**** TASK INPUT
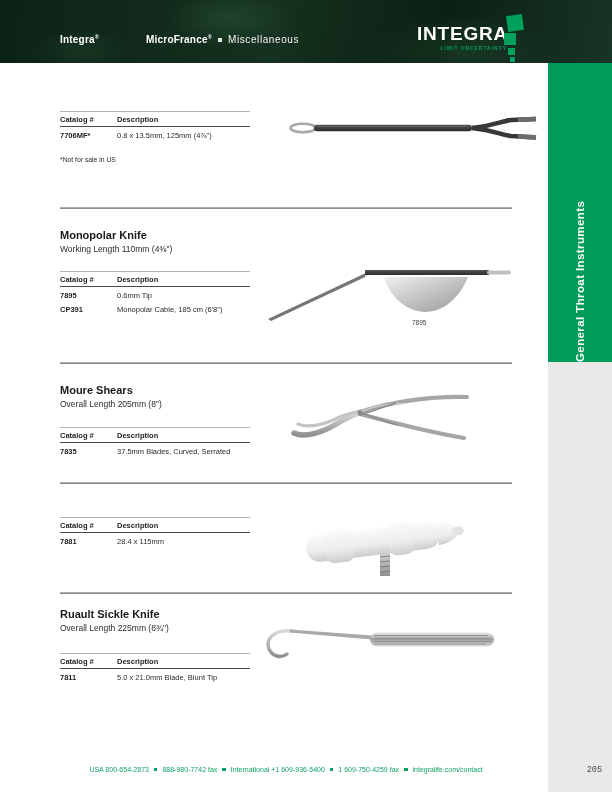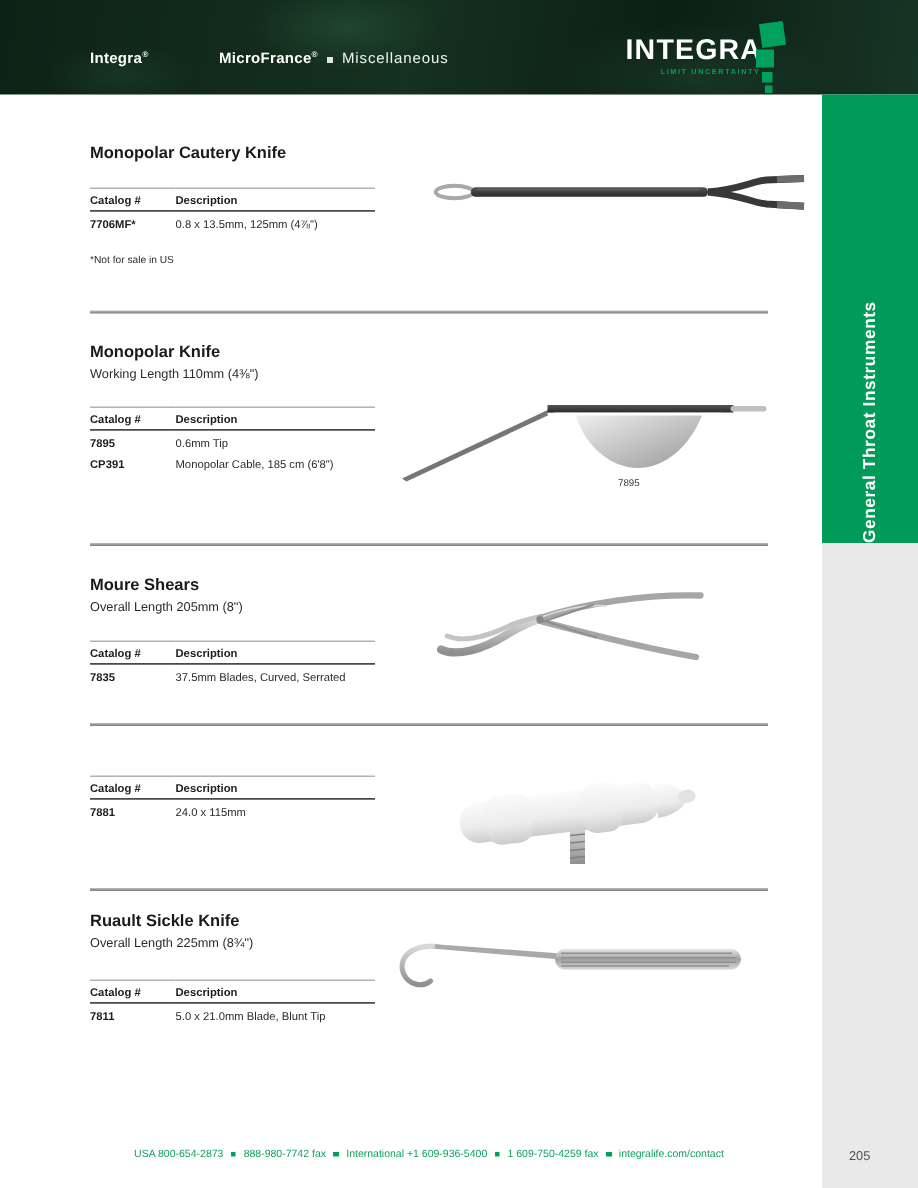--- a/index.html
+++ b/index.html
@@ -113,7 +113,6 @@
   </div>
 
   <section class="product" style="top:95px">
-    <h2>Monopolar Cautery Knife</h2>
     <table class="spec">
       <thead>
           <tr>

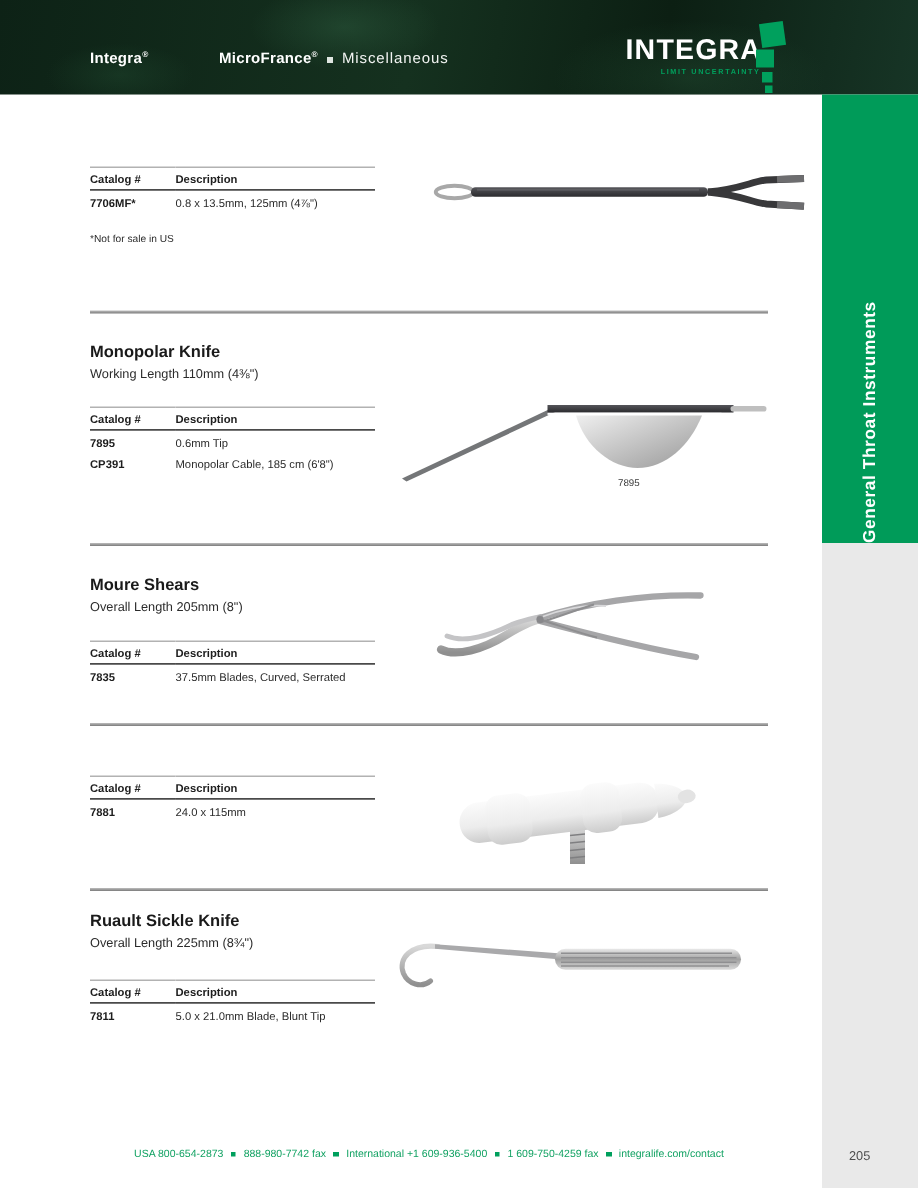--- a/index.html
+++ b/index.html
@@ -221,7 +221,7 @@
       <tbody>
         <tr>
           <td class="cat">7881</td>
-          <td>24.0 x 115mm</td>
+          <td>28.4 x 115mm</td>
         </tr>
       </tbody>
     </table>

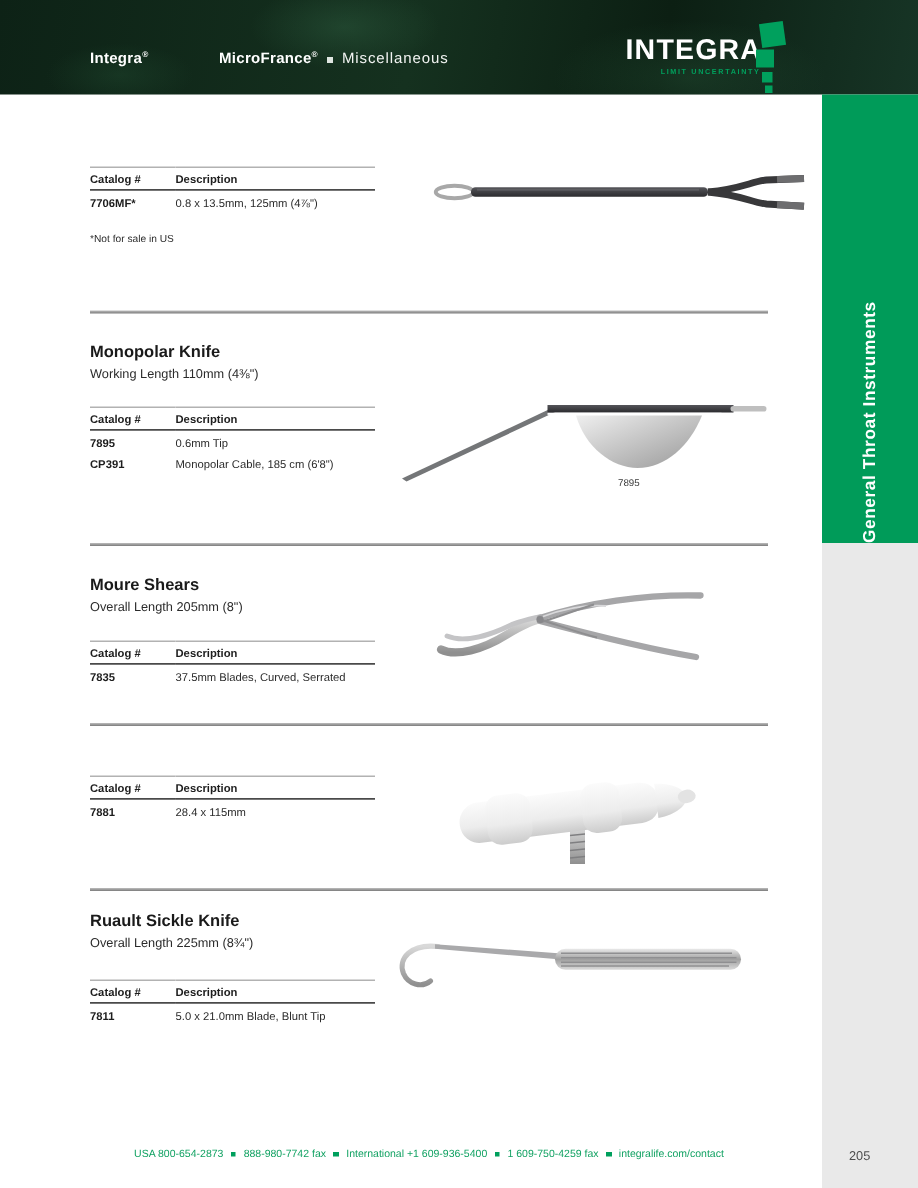--- a/index.html
+++ b/index.html
@@ -58,7 +58,7 @@
   
   .contact { position: absolute; left: 60px; top: 766px; width: 452px; display: flex; justify-content: center; align-items: center; gap: 5px; font-size: 7px; color: #12A263; white-space: nowrap; }
   .fsq { width: 3.5px; height: 3.5px; background: #00A05D; display: inline-block; }
-  .page-num { position: absolute; left: 566px; top: 765px; width: 36px; text-align: left; font-size: 8.5px; color: #4e4e4e; }
+  .page-num { position: absolute; left: 566px; top: 765px; width: 36px; text-align: right; font-size: 8.5px; color: #4e4e4e; font-family: Liberation Mono, monospace; }
 </style>
 </head>
 <body>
********
ABOUT THIS EXERCISE: The reply should contain every line of the material exactly, and no images.

OUTPUT OF THE TASK:
--- a/index.html
+++ b/index.html
@@ -113,7 +113,6 @@
   </div>
 
   <section class="product" style="top:95px">
-    <h2>Monopolar Cautery Knife</h2>
     <table class="spec">
       <thead>
           <tr>

--- a/index.html
+++ b/index.html
@@ -221,7 +221,7 @@
       <tbody>
         <tr>
           <td class="cat">7881</td>
-          <td>24.0 x 115mm</td>
+          <td>28.4 x 115mm</td>
         </tr>
       </tbody>
     </table>

--- a/index.html
+++ b/index.html
@@ -58,7 +58,7 @@
   
   .contact { position: absolute; left: 60px; top: 766px; width: 452px; display: flex; justify-content: center; align-items: center; gap: 5px; font-size: 7px; color: #12A263; white-space: nowrap; }
   .fsq { width: 3.5px; height: 3.5px; background: #00A05D; display: inline-block; }
-  .page-num { position: absolute; left: 566px; top: 765px; width: 36px; text-align: left; font-size: 8.5px; color: #4e4e4e; }
+  .page-num { position: absolute; left: 566px; top: 765px; width: 36px; text-align: right; font-size: 8.5px; color: #4e4e4e; font-family: Liberation Mono, monospace; }
 </style>
 </head>
 <body>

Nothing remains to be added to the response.